The employer is required to pay the affected employees a redundancy package which can be determined with reference to the employee’s contract of employment or an applicable collective agreement. In default, reference can be made to the General Order. The General Order principally focuses on the redundancy pay due to certain classes of employees.

The General Order prescribes a redundancy package of one month’s notice and two month’s basic salary for each completed year of service. Where an employee has not completed a year of service, the redundancy package due is prorated to the actual period served. In addition, the employee is entitled to be paid all of the benefits he or she would have accrued up to the date of his or his termination.

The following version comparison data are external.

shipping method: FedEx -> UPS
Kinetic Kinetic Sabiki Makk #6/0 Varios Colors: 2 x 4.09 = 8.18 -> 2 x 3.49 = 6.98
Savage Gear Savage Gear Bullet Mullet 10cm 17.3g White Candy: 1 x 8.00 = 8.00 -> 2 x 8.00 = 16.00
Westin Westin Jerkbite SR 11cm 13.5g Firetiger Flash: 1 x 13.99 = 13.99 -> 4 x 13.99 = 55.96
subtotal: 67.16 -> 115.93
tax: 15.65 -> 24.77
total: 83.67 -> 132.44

In Zimbabwe, the retrenchment process may be voluntary or compulsory. On voluntary retrenchments, there are no formal legal requirements. The employer should send out an internal notice to its employees setting out certain information such as the reason for the retrenchments and efforts made to avoid them. A voluntary retrenchment must be reduced to writing and include certain information. A form will need to be sent to the Retrenchment Board for approval. The Retrenchment Board will then send back another form approving the voluntary retrenchment.

Where none of the employees are agreeable to a mutual termination, the employer is to resort to the law on compulsory retrenchment. If the employer wishes to retrench fewer than five employees, then it is required to give notice of its intention to retrench to the works council or the employment council. The notice must provide reasons for the retrenchment and indicate the employees to be affected. If there is no such works council or employment council, the employer is required to give written notice to its employees.

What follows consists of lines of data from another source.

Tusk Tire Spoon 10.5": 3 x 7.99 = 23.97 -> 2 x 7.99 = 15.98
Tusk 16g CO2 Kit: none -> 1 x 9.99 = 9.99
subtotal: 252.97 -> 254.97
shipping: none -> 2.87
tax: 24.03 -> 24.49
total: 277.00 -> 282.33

The parties should attempt to reach agreement on whether or not the employees should be retrenched. If the parties fail to reach agreement within one month of notice to the works council or employment council, the matter must be referred to the Retrenchment Board. A decision should be reached by the Retrenchment Board within two weeks of the matter being referred to it.

The Retrenchment Board sends a written recommendation to the Minister of Public service on whether or not the proposed retrenchment should be permitted. The Minister may approve the recommendation, with amendments if applicable, or refuse to grant the proposed retrenchment. There is no right of appeal to the Minister’s decision. However, the employer or the employees can apply to the Labour Court for a review of the process or of the package approved by the Minister.

Where the employer wishes to retrench five or more employees within a period of six months, then the employer is required to provide written notice to the works council or to the employment council. The procedure to be followed by the works council/ employment council mirrors that listed above. If there is no works council or employment council, the notice must be sent to the Retrenchment Board

It is important to note that employees must be kept informed of and consulted at the earliest possible opportunity. The employer is permitted to exercise its discretion when determining which employees are to be retrenched, provided there is no discrimination on constitutionally objectionable grounds.

There are no statutory minimum benefits prescribed and the amount of any such benefits is the subject either of agreement in the works council or employment council, or determination by the Minister in giving approval for the retrenchments (after taking into account any recommendation made by the Retrenchment Board).

Despite the absence of a statutory minimum, the general practice is to determine generous retrenchment packages.  A typical retrenchment package comprises: notice pay (three months for permanent employees); severance pay (usually one or two months basic pay); service recognition pay (usually one month for every year served) and a relocation allowance equivalent to one month’s pay or transport (not always given).

The above is a summary of the requirements in the specified jurisdictions. It is recommended that legal advice and guidance is obtained before commencing with a retrenchment exercise.